INFORMATION SHOWN below:

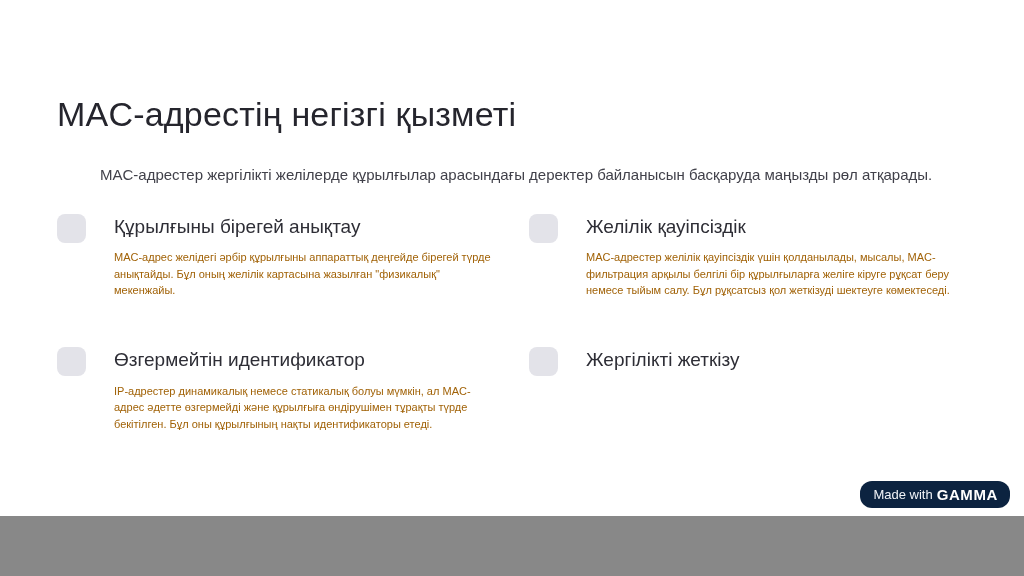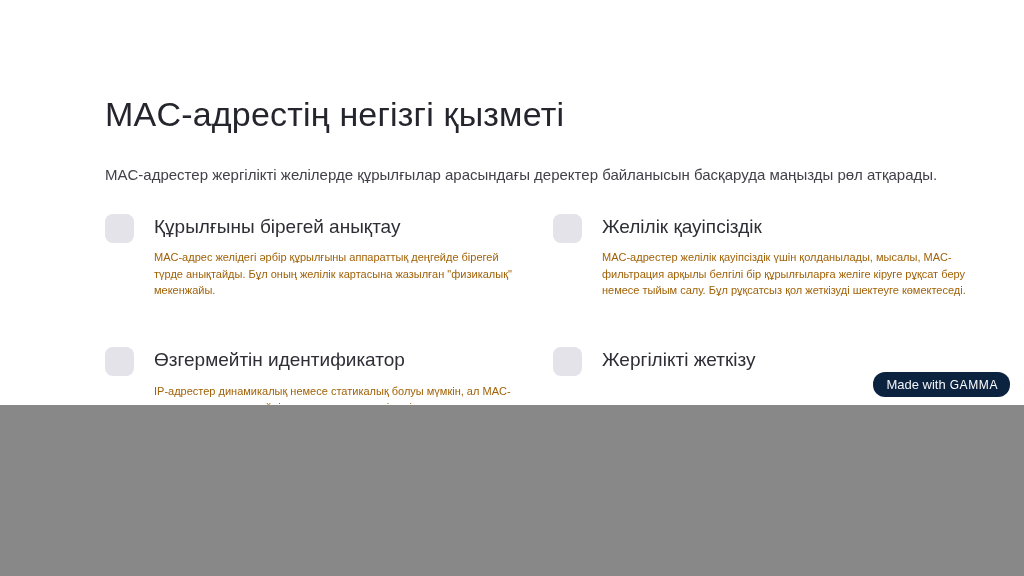--- a/index.html
+++ b/index.html
@@ -7,12 +7,11 @@
   .slide {
     position: relative;
     width: 1024px;
-    height: 405px;
+    height: 516px;
     margin: 0 auto;
     background: #ffffff;
     font-family: "Liberation Sans", sans-serif;
     overflow: hidden;
-    padding-left: 48px;
   }
   .content {
     padding: 0 57px;

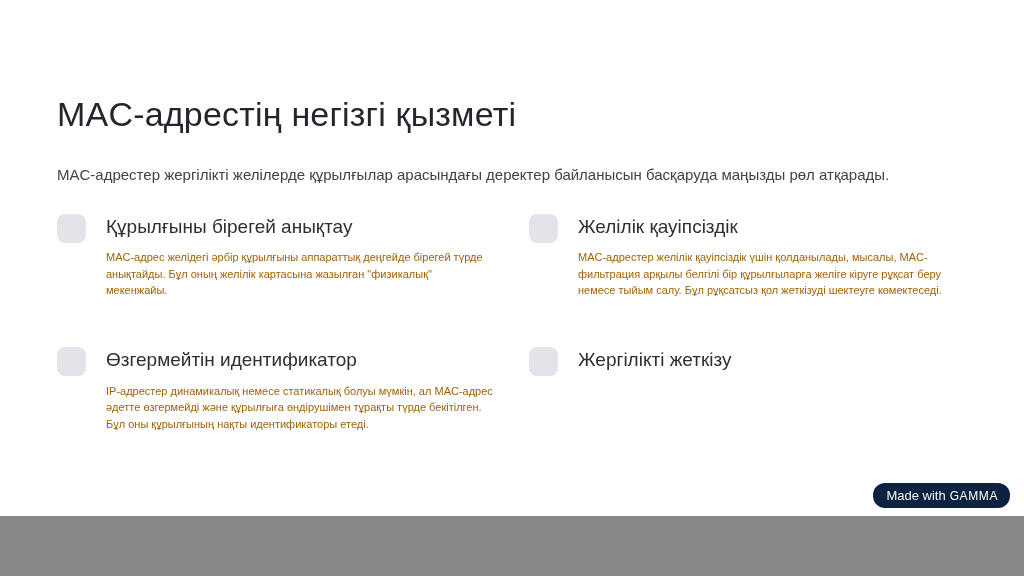--- a/index.html
+++ b/index.html
@@ -29,6 +29,7 @@
     font-size: 15px;
     color: #41414a;
     line-height: 1.45;
+    margin-left: 43px;
   }
   .grid {
     margin-top: 26px;

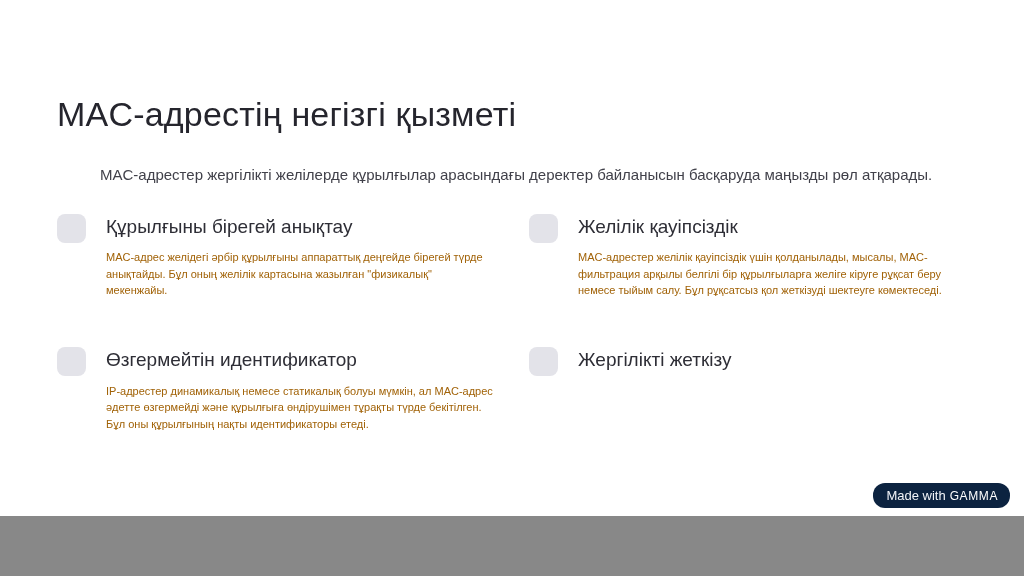--- a/index.html
+++ b/index.html
@@ -41,7 +41,7 @@
   .card {
     display: flex;
     align-items: flex-start;
-    gap: 20px;
+    gap: 28px;
   }
   .card-icon {
     flex: none;

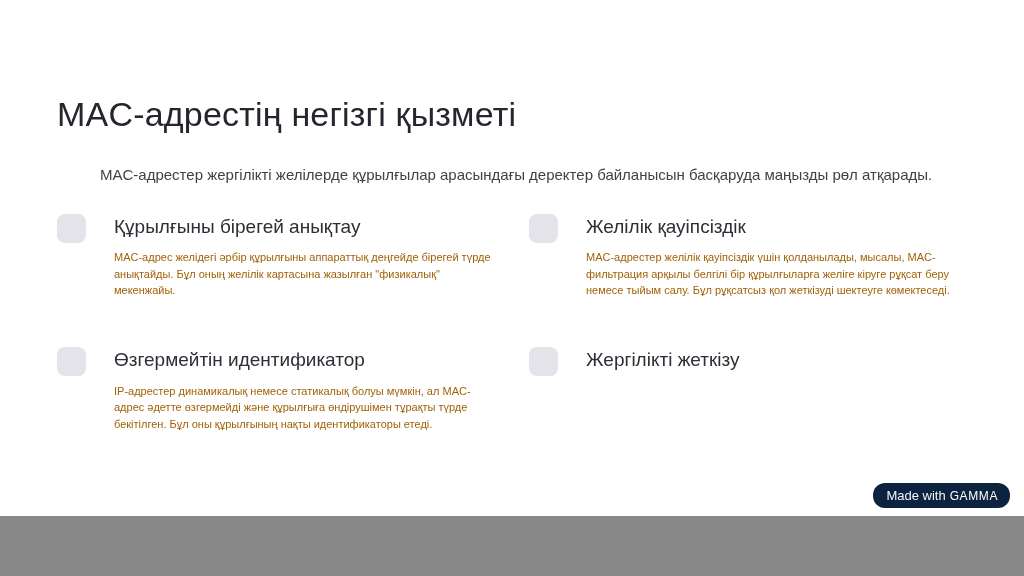--- a/index.html
+++ b/index.html
@@ -82,8 +82,8 @@
     color: #f2f4f8;
   }
   .badge-brand {
-    font-size: 12px;
-    font-weight: 400;
+    font-size: 15px;
+    font-weight: 700;
     letter-spacing: 0.6px;
   }
 </style>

End of INFORMATION SHOWN.

Would you return the records exactly, keeping out every picture?

§ **WRITTEN ANSWER**
--- a/index.html
+++ b/index.html
@@ -7,12 +7,11 @@
   .slide {
     position: relative;
     width: 1024px;
-    height: 405px;
+    height: 516px;
     margin: 0 auto;
     background: #ffffff;
     font-family: "Liberation Sans", sans-serif;
     overflow: hidden;
-    padding-left: 48px;
   }
   .content {
     padding: 0 57px;

--- a/index.html
+++ b/index.html
@@ -29,6 +29,7 @@
     font-size: 15px;
     color: #41414a;
     line-height: 1.45;
+    margin-left: 43px;
   }
   .grid {
     margin-top: 26px;

--- a/index.html
+++ b/index.html
@@ -41,7 +41,7 @@
   .card {
     display: flex;
     align-items: flex-start;
-    gap: 20px;
+    gap: 28px;
   }
   .card-icon {
     flex: none;

--- a/index.html
+++ b/index.html
@@ -82,8 +82,8 @@
     color: #f2f4f8;
   }
   .badge-brand {
-    font-size: 12px;
-    font-weight: 400;
+    font-size: 15px;
+    font-weight: 700;
     letter-spacing: 0.6px;
   }
 </style>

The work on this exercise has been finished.